## Supplied material
☆ ☆ ☆
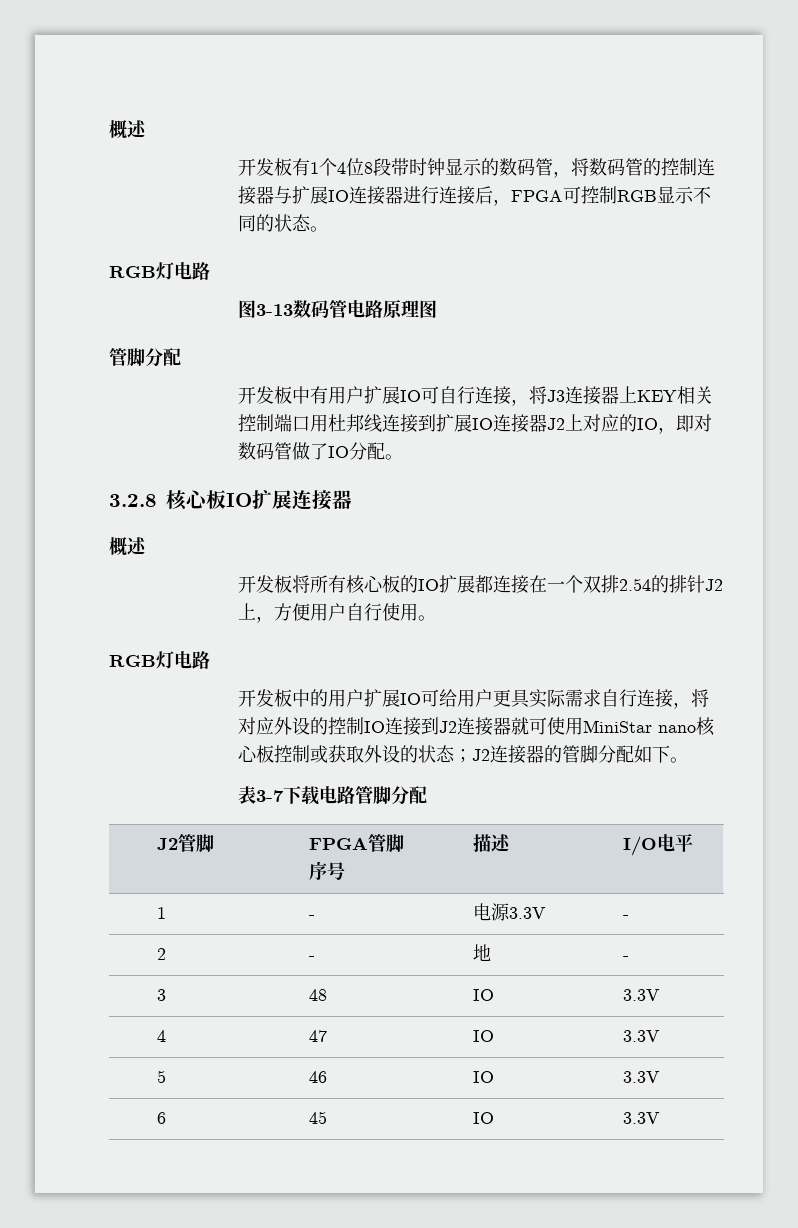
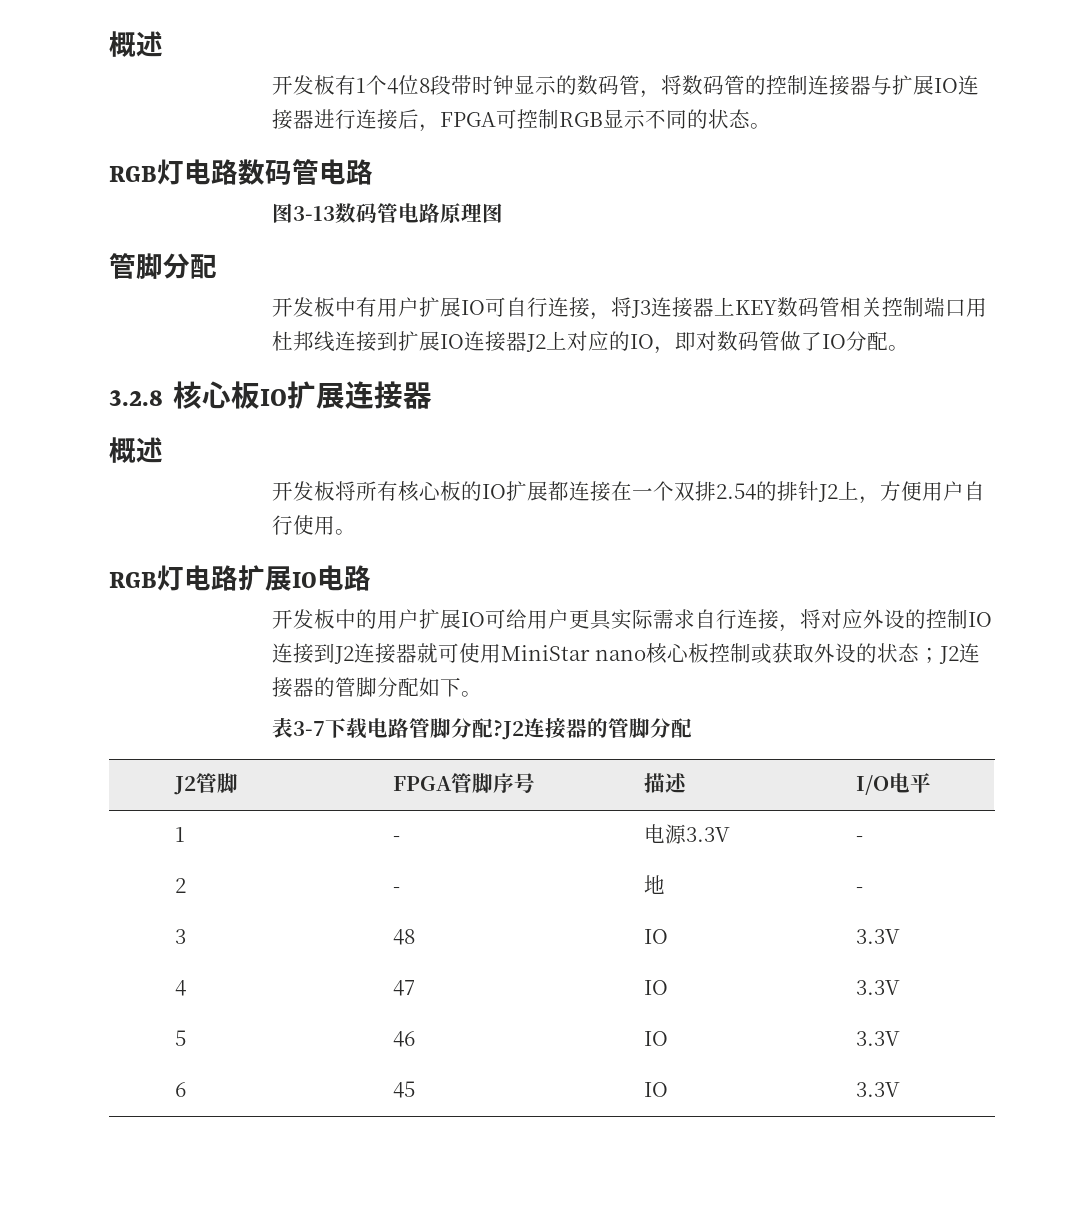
  开发板有1个4位8段带时钟显示的数码管，将数码管的控制连接器与扩展IO连接器进行连接后，FPGA可控制RGB显示不同的状态。
- RGB灯电路
+ RGB灯电路数码管电路
- 开发板中有用户扩展IO可自行连接，将J3连接器上KEY相关控制端口用杜邦线连接到扩展IO连接器J2上对应的IO，即对数码管做了IO分配。
+ 开发板中有用户扩展IO可自行连接，将J3连接器上KEY数码管相关控制端口用杜邦线连接到扩展IO连接器J2上对应的IO，即对数码管做了IO分配。
  开发板将所有核心板的IO扩展都连接在一个双排2.54的排针J2上，方便用户自行使用。
- RGB灯电路
+ RGB灯电路扩展IO电路
- 表3-7下载电路管脚分配
+ 表3-7下载电路管脚分配?J2连接器的管脚分配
☆ ☆ ☆
## What this task involves
Write the data above out exactly. Leave out any pictures.

## Your response
  开发板有1个4位8段带时钟显示的数码管，将数码管的控制连接器与扩展IO连接器进行连接后，FPGA可控制RGB显示不同的状态。
- RGB灯电路
+ RGB灯电路数码管电路
- 开发板中有用户扩展IO可自行连接，将J3连接器上KEY相关控制端口用杜邦线连接到扩展IO连接器J2上对应的IO，即对数码管做了IO分配。
+ 开发板中有用户扩展IO可自行连接，将J3连接器上KEY数码管相关控制端口用杜邦线连接到扩展IO连接器J2上对应的IO，即对数码管做了IO分配。
  开发板将所有核心板的IO扩展都连接在一个双排2.54的排针J2上，方便用户自行使用。
- RGB灯电路
+ RGB灯电路扩展IO电路
- 表3-7下载电路管脚分配
+ 表3-7下载电路管脚分配?J2连接器的管脚分配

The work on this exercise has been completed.